Through the eyes of Sajani, the bauble she held cradled between her hands was more than an artist’s depiction of the world, magical or no. It was the living world itself. The sands of the Zeera shifted and sang as she watched and wondered, the seas writhed with serpents, a heavy mist ebbed and undulated along the shoreline of Sindan. She could see a crack of corruption where the restless dead had been interred in Eid Kalmut, and the tiny, glittering splendor of Atualon, the fortress Atukos at its heart.
Mine, she thought, and black anger rose in her heart. Mine. She brought the world closer to her face and breathed upon the city of her begetting, which was rightfully hers to rule and which had been stolen from her by Pythos.
That son of worms took my home from me, she thought. He rules over my people—likely he sleeps in the bed where my mother and father made me.

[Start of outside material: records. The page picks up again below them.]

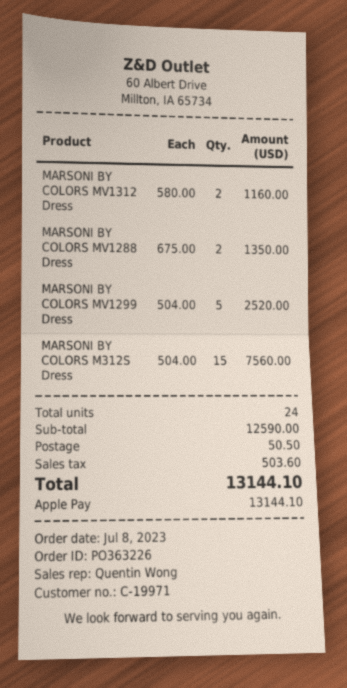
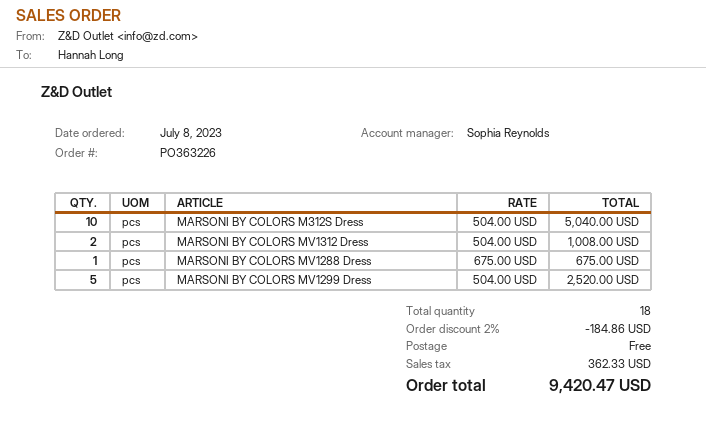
sales rep: Quentin Wong -> Sophia Reynolds
MARSONI BY COLORS MV1312 Dress: 2 x 580.00 = 1160.00 -> 2 x 504.00 = 1008.00
MARSONI BY COLORS MV1288 Dress: 2 x 675.00 = 1350.00 -> 1 x 675.00 = 675.00
MARSONI BY COLORS M312S Dress: 15 x 504.00 = 7560.00 -> 10 x 504.00 = 5040.00
total quantity: 24 -> 18
discount: none -> 2% = 184.86
shipping: 50.50 -> 0.00
tax: 503.60 -> 362.33
total: 13144.10 -> 9420.47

As her wrath rose, it seemed to Sulema that the city grew larger in her view, closer, as if she swept down from a great height. There were the fields and farms that lay around her city, little people leading their little lives, the great clean streets, the manses of the parens and craftmistresses. The walls and turrets of Atukos, which let in joyous welcome under her warm regard. It seemed to her that the fortress cried out to be relieved of its occupation, and for her to come home, come home, to oust the usurper.
There he was, the soulless maggot, standing on her father’s balcony with his thieved robes and golden crown, arms upraised as he regarded her city as his own. She hissed and drew nearer, wanting to claw and bite, to rend his flesh, to tear him from her rightful place.
Pythos looked up. He must have seen her, then, because his eyes widened and he gave a shout of fright. Sulema cried out in victory, her voice the high, pure ululation of Sajani, and reached out, meaning to strike him down.